Well, that was it, Kate reiterated that she could “park there if she bloody well pleased” and promptly stalked off.  Ever since then, Kate has not spoken to either my Mum or I and seems to be making a point of parking in “our” yard daily.  Question is, what to do and how to deal with this from here.  Any suggestions?

EDIT: I don't currently have a car car to park there myself and my Mother prefers to heep her own car securely in the garage. 

katycoo:
Its go to the public authrity to enquire about the ability to park on the land.  if she's allowed, there's not much you can do.

WillyNilly:
If she really is legally allowed to park there, the only thing you can do to prevent it is to get your own car and park there preemptively. 

JenJay:
She'd rather park in her neighbor's yard than her own driveway? That makes no sense to me. Doesn't it mean she has a longer walk to get into her home? Isn't it muddy when it rains?

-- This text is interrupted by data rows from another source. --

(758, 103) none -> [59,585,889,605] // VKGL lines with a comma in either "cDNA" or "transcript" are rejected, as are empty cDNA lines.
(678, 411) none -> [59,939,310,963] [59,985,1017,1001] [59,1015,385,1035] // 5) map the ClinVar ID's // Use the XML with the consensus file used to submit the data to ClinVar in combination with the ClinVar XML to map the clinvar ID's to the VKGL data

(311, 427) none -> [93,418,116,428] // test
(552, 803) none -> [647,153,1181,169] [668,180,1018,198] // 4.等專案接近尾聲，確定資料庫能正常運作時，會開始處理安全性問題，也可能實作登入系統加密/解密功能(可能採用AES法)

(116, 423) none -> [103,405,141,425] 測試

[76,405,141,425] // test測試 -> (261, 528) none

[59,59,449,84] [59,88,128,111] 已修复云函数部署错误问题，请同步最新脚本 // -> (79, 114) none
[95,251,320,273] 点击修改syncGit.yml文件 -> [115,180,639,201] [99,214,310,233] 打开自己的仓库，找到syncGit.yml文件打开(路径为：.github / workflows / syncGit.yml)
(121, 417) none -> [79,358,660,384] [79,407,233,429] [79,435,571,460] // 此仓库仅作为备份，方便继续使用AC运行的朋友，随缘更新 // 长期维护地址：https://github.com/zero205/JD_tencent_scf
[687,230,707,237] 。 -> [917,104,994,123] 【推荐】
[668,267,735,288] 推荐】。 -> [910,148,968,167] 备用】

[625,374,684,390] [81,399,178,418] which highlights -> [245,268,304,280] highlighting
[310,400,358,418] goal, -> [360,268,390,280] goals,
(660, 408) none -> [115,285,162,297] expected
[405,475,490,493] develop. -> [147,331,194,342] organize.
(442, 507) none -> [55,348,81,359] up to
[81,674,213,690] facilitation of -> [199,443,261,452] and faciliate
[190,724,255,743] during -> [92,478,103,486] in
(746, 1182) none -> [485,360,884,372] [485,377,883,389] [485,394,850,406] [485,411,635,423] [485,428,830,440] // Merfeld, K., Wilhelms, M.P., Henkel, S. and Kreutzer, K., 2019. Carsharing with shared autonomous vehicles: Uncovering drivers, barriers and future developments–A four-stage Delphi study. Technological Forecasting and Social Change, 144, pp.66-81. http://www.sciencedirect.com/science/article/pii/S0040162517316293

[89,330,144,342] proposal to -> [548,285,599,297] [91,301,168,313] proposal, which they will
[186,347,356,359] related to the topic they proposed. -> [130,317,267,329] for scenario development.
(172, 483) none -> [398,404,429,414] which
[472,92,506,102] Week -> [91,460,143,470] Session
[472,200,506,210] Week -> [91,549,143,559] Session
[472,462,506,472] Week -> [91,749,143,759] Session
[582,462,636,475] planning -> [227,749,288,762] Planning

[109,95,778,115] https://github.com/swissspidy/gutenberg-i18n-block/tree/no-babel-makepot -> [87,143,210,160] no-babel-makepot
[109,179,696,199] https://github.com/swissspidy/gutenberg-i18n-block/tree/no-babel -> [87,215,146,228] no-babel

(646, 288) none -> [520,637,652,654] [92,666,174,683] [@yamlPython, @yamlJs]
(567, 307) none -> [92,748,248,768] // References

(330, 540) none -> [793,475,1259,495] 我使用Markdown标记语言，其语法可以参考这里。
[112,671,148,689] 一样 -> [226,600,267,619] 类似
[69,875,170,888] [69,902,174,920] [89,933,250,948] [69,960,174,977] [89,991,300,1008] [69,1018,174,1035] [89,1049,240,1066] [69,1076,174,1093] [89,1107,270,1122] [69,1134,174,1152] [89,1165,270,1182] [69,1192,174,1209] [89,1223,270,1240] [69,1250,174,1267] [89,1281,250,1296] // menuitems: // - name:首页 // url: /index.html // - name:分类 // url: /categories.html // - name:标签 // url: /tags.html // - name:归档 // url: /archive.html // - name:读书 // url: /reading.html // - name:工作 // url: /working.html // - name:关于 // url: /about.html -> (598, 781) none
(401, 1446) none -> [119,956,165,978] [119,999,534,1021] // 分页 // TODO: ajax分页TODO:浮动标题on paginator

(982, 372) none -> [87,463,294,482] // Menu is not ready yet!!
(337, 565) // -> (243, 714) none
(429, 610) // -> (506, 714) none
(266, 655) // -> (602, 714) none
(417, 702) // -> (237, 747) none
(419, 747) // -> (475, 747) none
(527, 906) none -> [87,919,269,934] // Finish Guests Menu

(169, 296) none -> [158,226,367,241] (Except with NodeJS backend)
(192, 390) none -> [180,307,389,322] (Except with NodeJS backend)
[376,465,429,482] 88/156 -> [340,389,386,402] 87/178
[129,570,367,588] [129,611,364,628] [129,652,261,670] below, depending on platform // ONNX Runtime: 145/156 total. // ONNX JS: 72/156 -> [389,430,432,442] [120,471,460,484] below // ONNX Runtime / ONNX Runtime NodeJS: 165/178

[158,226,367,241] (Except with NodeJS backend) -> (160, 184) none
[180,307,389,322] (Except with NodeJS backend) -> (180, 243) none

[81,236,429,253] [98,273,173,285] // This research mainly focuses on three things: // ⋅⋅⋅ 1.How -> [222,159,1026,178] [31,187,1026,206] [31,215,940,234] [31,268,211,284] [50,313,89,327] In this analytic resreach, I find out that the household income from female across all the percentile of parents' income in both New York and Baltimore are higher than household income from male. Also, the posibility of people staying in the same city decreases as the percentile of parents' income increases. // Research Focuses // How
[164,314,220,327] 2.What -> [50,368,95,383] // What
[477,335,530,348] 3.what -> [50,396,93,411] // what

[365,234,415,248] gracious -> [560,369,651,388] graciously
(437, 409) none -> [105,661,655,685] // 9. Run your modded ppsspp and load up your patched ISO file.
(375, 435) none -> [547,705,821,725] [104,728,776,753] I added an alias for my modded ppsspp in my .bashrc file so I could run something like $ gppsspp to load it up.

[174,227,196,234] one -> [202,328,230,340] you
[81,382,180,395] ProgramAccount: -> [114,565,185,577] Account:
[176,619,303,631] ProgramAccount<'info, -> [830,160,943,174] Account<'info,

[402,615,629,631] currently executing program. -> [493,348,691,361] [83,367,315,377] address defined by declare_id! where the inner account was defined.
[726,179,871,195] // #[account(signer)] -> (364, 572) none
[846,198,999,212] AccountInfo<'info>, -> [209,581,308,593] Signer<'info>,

As for what to do, hmmm. I suppose inviting all my friends to come park on her lawn would be retaliatory rudeness, eh? I'd probably decide to start putting out the sprinkler a lot more often.  >:D

gramma dishes:

--- Quote from: katycoo on January 03, 2013, 11:03:03 PM ---Its go to the public authrity to enquire about the ability to park on the land.  if she's allowed, there's not much you can do.

--- End quote ---

That's what I would do too.  I'd call the local authority and ask.

If she really is correct and she can park there legally there isn't much you or your Mother can do about it.  But I think it would be odd indeed if that's actually the law, since the homeowner is expected to care for that little strip of property.